The Chicago Chapter of the Federal Bar Association will present Sidley lawyers with three Northern District Pro Bono Awards at the Twentieth Annual Excellence in Pro Bono and Public Interest Service Award Ceremony taking place in Chicago in May 2019. These awards reflect Sidley’s continued tradition and longstanding commitment to pro bono, public interest and community service work. Thank you to the following lawyers for their advocacy and dedication to pro bono service.

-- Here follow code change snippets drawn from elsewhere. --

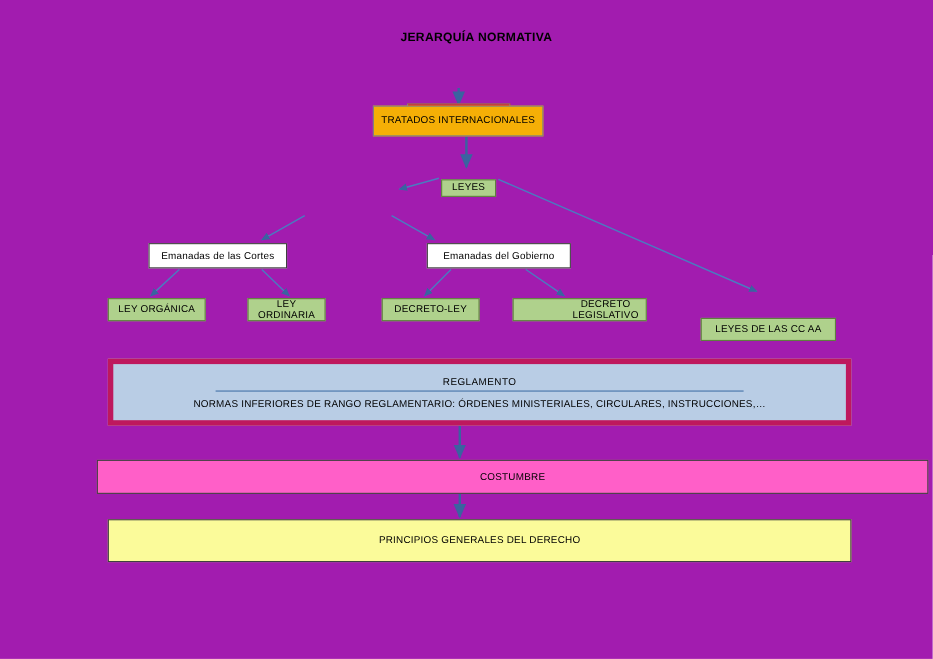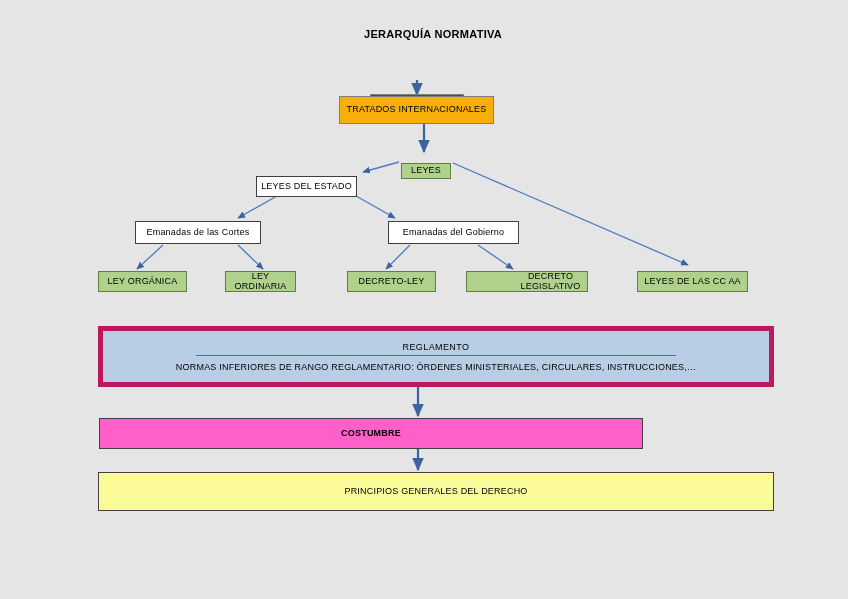--- a/index.html
+++ b/index.html
@@ -8,21 +8,21 @@
     background: #ffffff;
   }
   body {
     font-family: "Liberation Sans", sans-serif;
     color: #000000;
   }
   #canvas {
     position: relative;
     width: 848px;
     height: 599px;
-    background: #e5e5e5;
+    background: #a21caf;
     overflow: hidden;
   }
   .node {
     position: absolute;
     box-sizing: border-box;
     display: flex;
     align-items: center;
     justify-content: center;
     text-align: center;
     border: 1px solid #595959;
@@ -120,39 +120,38 @@
   </svg>
 
   <div class="title" style="left:364px; top:28px;">JERARQUÍA NORMATIVA</div>
 
   <div class="node n-red fs9" style="left:370px; top:50px; width:94px; height:28px;">CONSTITUCIÓN</div>
 
   <div class="node n-orange fs9" style="left:339px; top:96px; width:155px; height:28px;">TRATADOS INTERNACIONALES</div>
 
   <div class="node n-green fs9" style="left:401px; top:163px; width:50px; height:16px;">LEYES</div>
 
-  <div class="node n-plain fs9" style="left:256px; top:176px; width:101px; height:21px;">LEYES DEL ESTADO</div>
 
   <div class="node n-plain fs9" style="left:135px; top:221px; width:126px; height:23px;">Emanadas de las Cortes</div>
 
   <div class="node n-plain fs9" style="left:388px; top:221px; width:131px; height:23px;">Emanadas del Gobierno</div>
 
   <div class="node n-green fs9" style="left:98px; top:271px; width:89px; height:21px;">LEY ORGÁNICA</div>
 
   <div class="node n-green fs9" style="left:225px; top:271px; width:71px; height:21px;">LEY ORDINARIA</div>
 
   <div class="node n-green fs9" style="left:347px; top:271px; width:89px; height:21px;">DECRETO-LEY</div>
 
   <div class="node n-green fs9" style="left:466px; top:271px; width:122px; height:21px;padding-left:47px;">DECRETO LEGISLATIVO</div>
 
-  <div class="node n-green fs9" style="left:637px; top:271px; width:111px; height:21px;">LEYES DE LAS CC AA</div>
+  <div class="node n-green fs9" style="left:637px; top:289px; width:123px; height:21px;">LEYES DE LAS CC AA</div>
 
   <div class="block-wide n-blue" style="left:98px; top:326px; width:676px; height:61px;">
     <div class="line1">REGLAMENTO</div>
     <div class="rule"></div>
     <div class="line2">NORMAS INFERIORES DE RANGO REGLAMENTARIO: ÓRDENES MINISTERIALES, CIRCULARES, INSTRUCCIONES,…</div>
   </div>
 
-  <div class="node n-pink fs9" style="left:99px; top:418px; width:544px; height:31px;font-weight:bold;">COSTUMBRE</div>
+  <div class="node n-pink fs9" style="left:88px; top:418px; width:756px; height:31px;">COSTUMBRE</div>
 
   <div class="node n-yellow fs9" style="left:98px; top:472px; width:676px; height:39px;">PRINCIPIOS GENERALES DEL DERECHO</div>
 
 </div>
 
 </body></html>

John Treece, Hannah Posen and Michaela Kabat are receiving the award for their work on behalf of the plaintiff in Knox v. Magee, et al, No. 1:17-cv-4338, a case involving claims filed by a physically disabled inmate suffering from mental illnesses who claimed he was attacked by guards while incarcerated in Cook County Jail. The team settled on very favorable terms after representing Mr. Knox in this matter for almost a year and a half, then went above and beyond the call of duty by identifying and taking on yet another civil rights case for Mr. Knox in the Central District of Illinois. That case, involving claims that Mr. Knox was denied necessary services and medications and confined in a non-ADA compliant solitary cell while detained at Pontiac Correctional Center, resulted in a substantial victory: after the team filed a motion for preliminary injunction asking for Mr. Knox to be transferred to the Joliet Treatment Center – an Illinois Department of Corrections facility that focuses on mental health treatment – the Department agreed to the transfer. The team continues to litigate Mr. Knox’s claims for damages.

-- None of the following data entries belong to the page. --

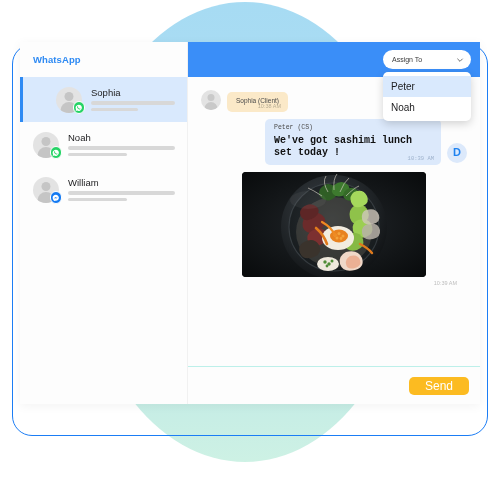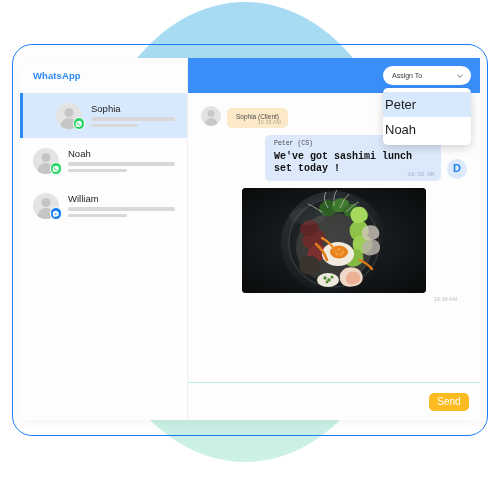--- a/index.html
+++ b/index.html
@@ -40,21 +40,21 @@
     height: 392px;
     border: 1.6px solid #1b7df5;
     border-radius: 20px;
     background: transparent;
   }
 
   
   .app-window {
     position: absolute;
     left: 20px;
-    top: 58px;
+    top: 42px;
     width: 460px;
     height: 362px;
     background: #f0abfc;
     overflow: hidden;
     display: flex;
     box-shadow: 0 2px 10px rgba(0,0,0,.05);
   }
 
   
   .sidebar {
@@ -193,22 +193,22 @@
     top: 30px;
     right: 9px;
     width: 88px;
     background: #ffffff;
     border-radius: 5px;
     box-shadow: 0 3px 9px rgba(0,0,0,.17);
     padding: 4px 0 3px;
     z-index: 40;
   }
   .dropdown-item {
-    padding: 5px 2px;
-    font-size: 13px;
+    padding: 5px 8px;
+    font-size: 10px;
     color: #1d1d1f;
     cursor: pointer;
   }
   .dropdown-item.highlighted { background: #d9e9fd; }
 
   
   .messages {
     flex: 1 1 auto;
     padding: 13px 13px 0 13px;
     overflow: hidden;
@@ -320,24 +320,24 @@
     border-top: 1px solid #bdf0ea;
     height: 38px;
     display: flex;
     align-items: center;
     justify-content: flex-end;
     padding-right: 11px;
   }
   .send-button {
     background: #fcbb21;
     color: #ffffff;
-    font-size: 10px;
+    font-size: 12px;
     border: none;
     border-radius: 5px;
-    width: 40px;
+    width: 60px;
     height: 18px;
     cursor: pointer;
     font-family: "Liberation Sans", sans-serif;
   }
 </style>
 </head>
 <body>
 
 <div id="stage">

Bryan Krakauer, Frank Favia, Alison Leff, Blair Warner, Caitlin Maly and John Prinzivalli are also being honored for their work on behalf of the plaintiff in Acey v. City of Chicago, et al, No. 1:16-cv-02843, which involved claims arising out of injuries a SWAT team caused to Mr. Acey during execution of a search warrant. The case was ultimately settled for the maximum the City of Chicago is permitted to offer absent specific approval from the City Council, which is well above the value of settlements the City has reached in comparable cases.